What to do » Your reply should be made up of every line in the records below that holds the string "lines".

Exercise data »
========================================

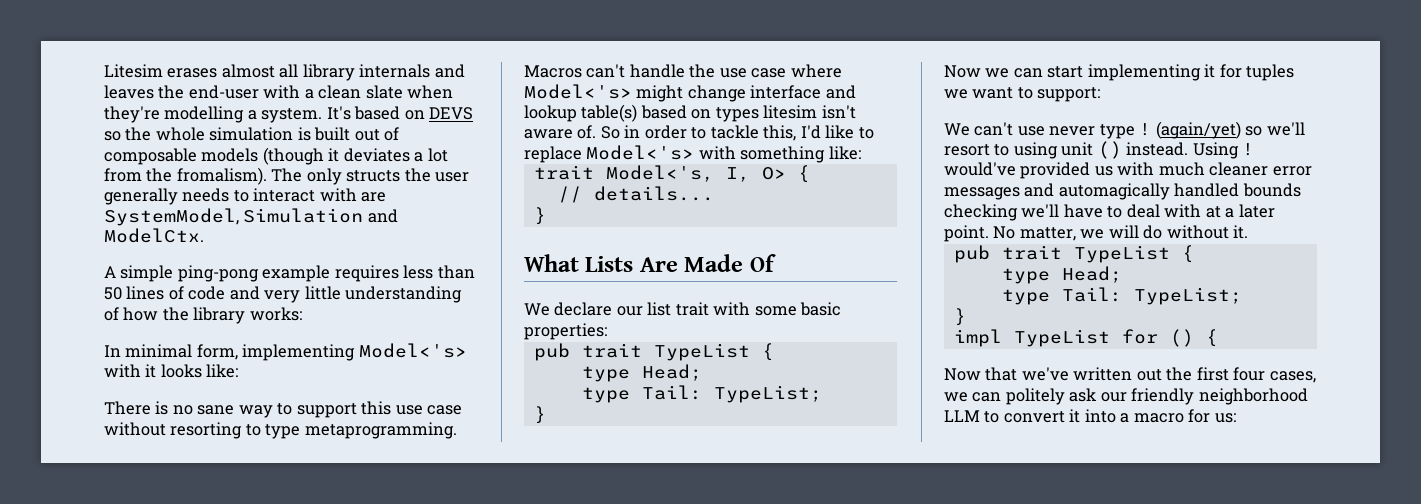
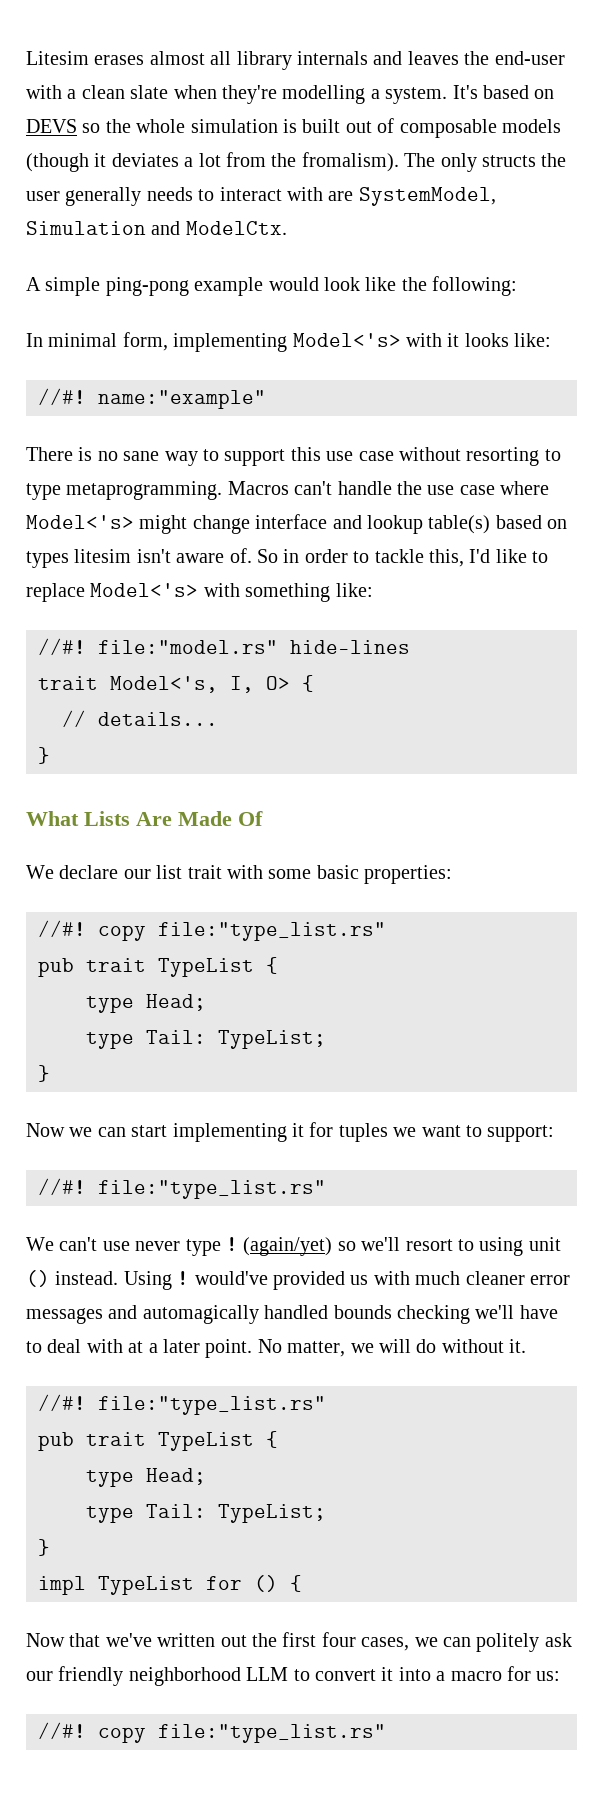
- A simple ping-pong example requires less than 50 lines of code and very little understanding of how the library works:
+ A simple ping-pong example would look like the following:
+ //#! name:"example"
+ //#! file:"model.rs" hide-lines
  We declare our list trait with some basic properties:
+ //#! copy file:"type_list.rs"
  Now we can start implementing it for tuples we want to support:
+ //#! file:"type_list.rs"
  No matter, we will do without it.
+ //#! file:"type_list.rs"
  Now that we've written out the first four cases, we can politely ask our friendly neighborhood LLM to convert it into a macro for us:
+ //#! copy file:"type_list.rs"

========================================

Output below »
- A simple ping-pong example requires less than 50 lines of code and very little understanding of how the library works:
+ //#! file:"model.rs" hide-lines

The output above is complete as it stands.